[Start of Attachment]
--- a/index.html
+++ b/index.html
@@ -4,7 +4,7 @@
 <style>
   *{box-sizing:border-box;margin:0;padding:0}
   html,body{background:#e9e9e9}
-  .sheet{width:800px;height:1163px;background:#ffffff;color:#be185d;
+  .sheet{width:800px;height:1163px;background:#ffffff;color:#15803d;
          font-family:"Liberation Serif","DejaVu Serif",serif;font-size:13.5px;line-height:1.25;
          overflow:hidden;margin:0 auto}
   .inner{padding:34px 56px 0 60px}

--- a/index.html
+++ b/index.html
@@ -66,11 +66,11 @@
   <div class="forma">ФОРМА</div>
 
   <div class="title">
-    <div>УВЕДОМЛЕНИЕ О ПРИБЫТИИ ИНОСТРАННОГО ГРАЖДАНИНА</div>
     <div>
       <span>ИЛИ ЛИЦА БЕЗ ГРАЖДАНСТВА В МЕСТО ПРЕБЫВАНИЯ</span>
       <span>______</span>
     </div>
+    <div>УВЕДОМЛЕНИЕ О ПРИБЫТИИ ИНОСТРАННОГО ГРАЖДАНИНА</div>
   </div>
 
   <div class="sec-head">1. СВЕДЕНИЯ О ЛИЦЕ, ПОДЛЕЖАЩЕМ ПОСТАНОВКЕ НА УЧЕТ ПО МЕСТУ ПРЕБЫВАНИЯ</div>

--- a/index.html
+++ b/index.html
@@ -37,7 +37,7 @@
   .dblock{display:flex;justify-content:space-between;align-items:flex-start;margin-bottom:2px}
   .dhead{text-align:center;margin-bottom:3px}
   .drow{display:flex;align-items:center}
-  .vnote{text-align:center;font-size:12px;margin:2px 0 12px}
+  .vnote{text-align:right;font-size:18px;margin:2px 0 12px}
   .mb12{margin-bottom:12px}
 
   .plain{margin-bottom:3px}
[End of Attachment]
EXERCISE INSTRUCTIONS
Answer with a number alone: how many lines of the records contain the string "sheet"?

OUTPUT FOR THIS EXERCISE
2